US 11,909,618 B2
Actively learning PoPs to probe and probing frequency to maximize application experience predictions
Vinay Kumar Kolar, San Jose, CA (US); Jean-Philippe Vasseur, Saint Martin d'Uriage (FR); and Michal Wladyslaw Garcarz, Cracow (PL)
Assigned to CISCO TECHNOLOGY, INC., San Jose, CA (US)
Filed by Cisco Technology, Inc., San Jose, CA (US)
Filed on Apr. 6, 2022, as Appl. No. 17/714,483.
Prior Publication US 2023/0327971 A1, Oct. 12, 2023
Int. Cl. H04L 43/12 (2022.01); H04L 47/2475 (2022.01)
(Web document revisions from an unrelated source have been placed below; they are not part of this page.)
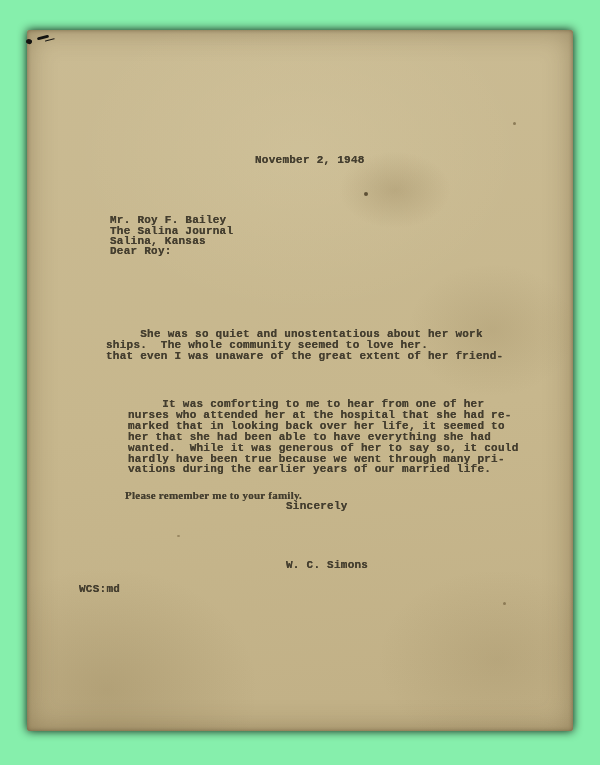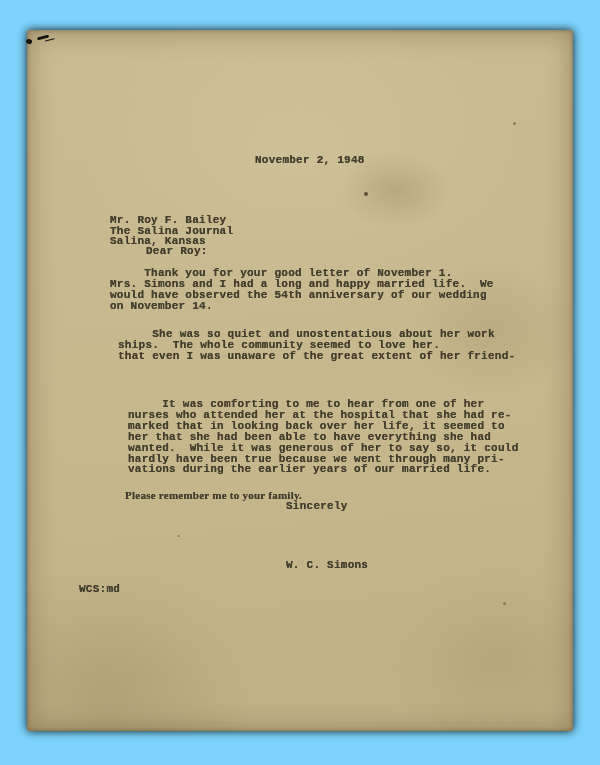--- a/index.html
+++ b/index.html
@@ -11,7 +11,7 @@
     position: relative;
     width: 600px;
     height: 765px;
-    background: #7dd3fc;
+    background: #86efac;
     overflow: hidden;
     font-family: "Liberation Mono", "DejaVu Sans Mono", monospace;
   }

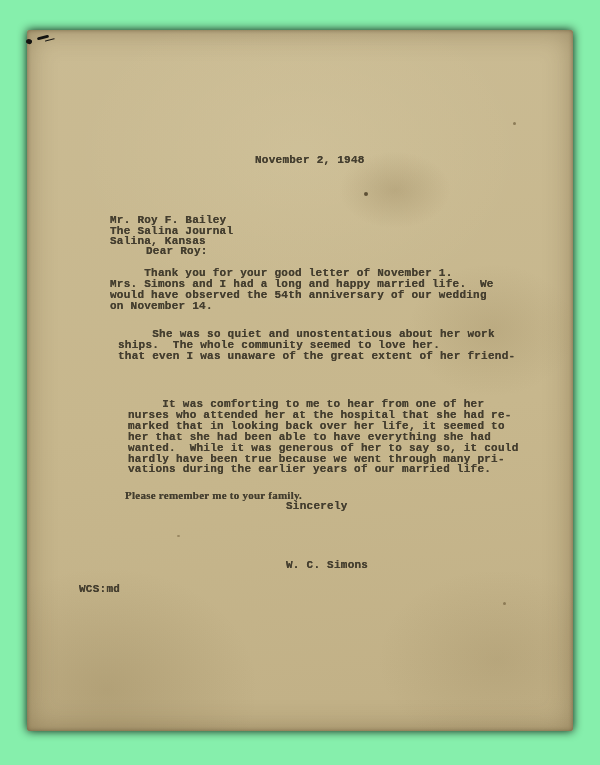--- a/index.html
+++ b/index.html
@@ -75,7 +75,7 @@
   }
   .date       { left: 255px; top: 155px; }
   .recipient  { left: 110px; top: 215px; line-height: 10.6px; }
-  .salutation { left: 110px; top: 246px; margin-left: 36px; }
+  .salutation { left: 110px; top: 246px; }
   .p1 { left: 110px; top: 268px; }
   .p2 { left: 118px; top: 329px; }
   .p3 { left: 128px; top: 372px; margin-top: 27px; }

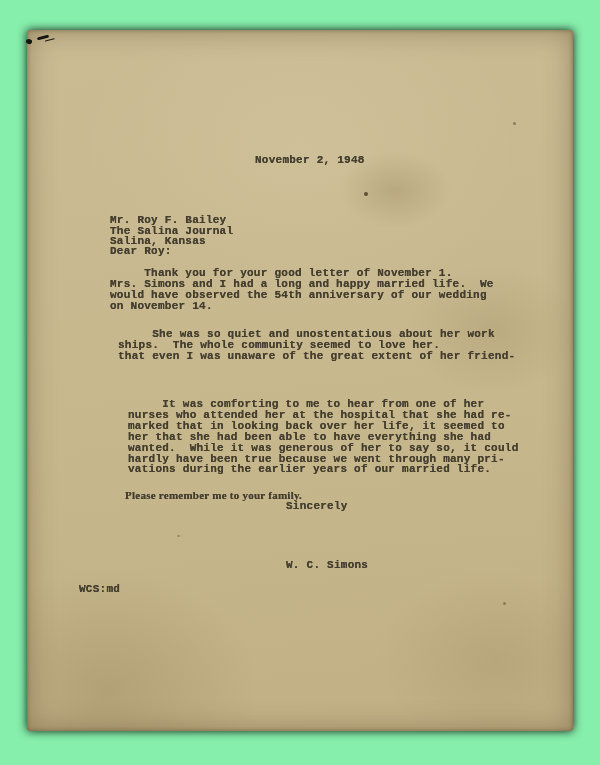--- a/index.html
+++ b/index.html
@@ -106,7 +106,6 @@
 
   <div class="text salutation">Dear Roy:</div>
 
-  <div class="text para p1"><div class="line">     Thank you for your good letter of November 1.</div><div class="line">Mrs. Simons and I had a long and happy married life.  We</div><div class="line">would have observed the 54th anniversary of our wedding</div><div class="line">on November 14.</div></div>
   <div class="text para p2"><div class="line">     She was so quiet and unostentatious about her work</div><div class="line">ships.  The whole community seemed to love her.</div><div class="line">that even I was unaware of the great extent of her friend-</div></div>
   <div class="text para p3"><div class="line">     It was comforting to me to hear from one of her</div><div class="line">nurses who attended her at the hospital that she had re-</div><div class="line">marked that in looking back over her life, it seemed to</div><div class="line">her that she had been able to have everything she had</div><div class="line">wanted.  While it was generous of her to say so, it could</div><div class="line">hardly have been true because we went through many pri-</div><div class="line">vations during the earlier years of our married life.</div></div>
   <div class="text para p4"></div>

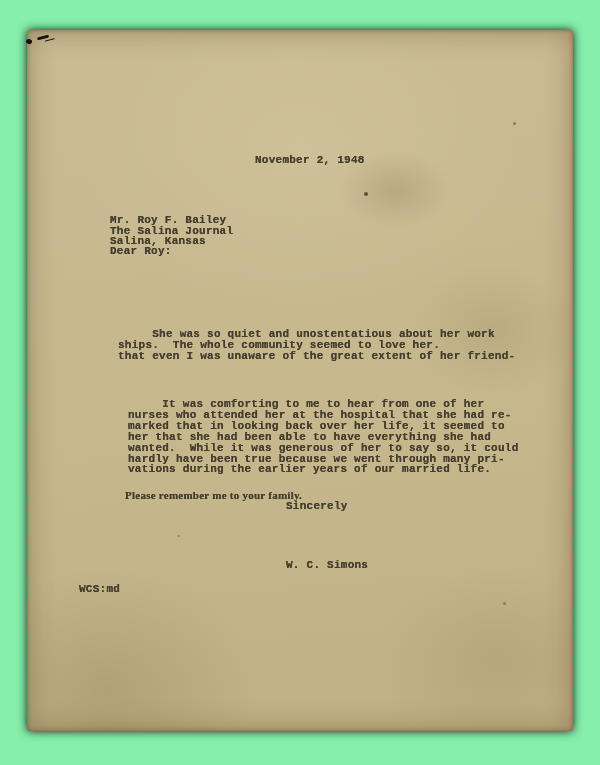--- a/index.html
+++ b/index.html
@@ -77,7 +77,7 @@
   .recipient  { left: 110px; top: 215px; line-height: 10.6px; }
   .salutation { left: 110px; top: 246px; }
   .p1 { left: 110px; top: 268px; }
-  .p2 { left: 118px; top: 329px; }
+  .p2 { left: 106px; top: 329px; }
   .p3 { left: 128px; top: 372px; margin-top: 27px; }
   .p4 { left: 110px; top: 457px; }
   .p5 { left: 110px; top: 490px; font-family: Liberation Serif, serif; }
CPC H04L 43/12 (2013.01) [H04L 47/2475 (2013.01)] 16 Claims
OG exemplary drawing
 
1. A method comprising:
computing, by a device and for each of a set of points of presence via which traffic for an online application can be sent from a location, application experience metrics predicted for the online application over time;
assigning, by the device and for each of the set of points of presence, weights to different time periods, based on measures of uncertainty associated with the application experience metrics predicted for the online application over time;
generating, by the device and based on the weights assigned to the different time periods for each of the set of points of presence, schedules for probing network paths connecting the location to the online application via the set of points of presence, wherein the schedules allocate probing across the different time periods and network paths, to maximize their corresponding weights, given one or more probe quotas specified via a user interface; and
causing, by the device, the network paths to be probed in accordance with their schedules, wherein results of this probing are used to select a particular point of presence from among the set of points of presence via which traffic for the online application should be sent from the location during a certain time period.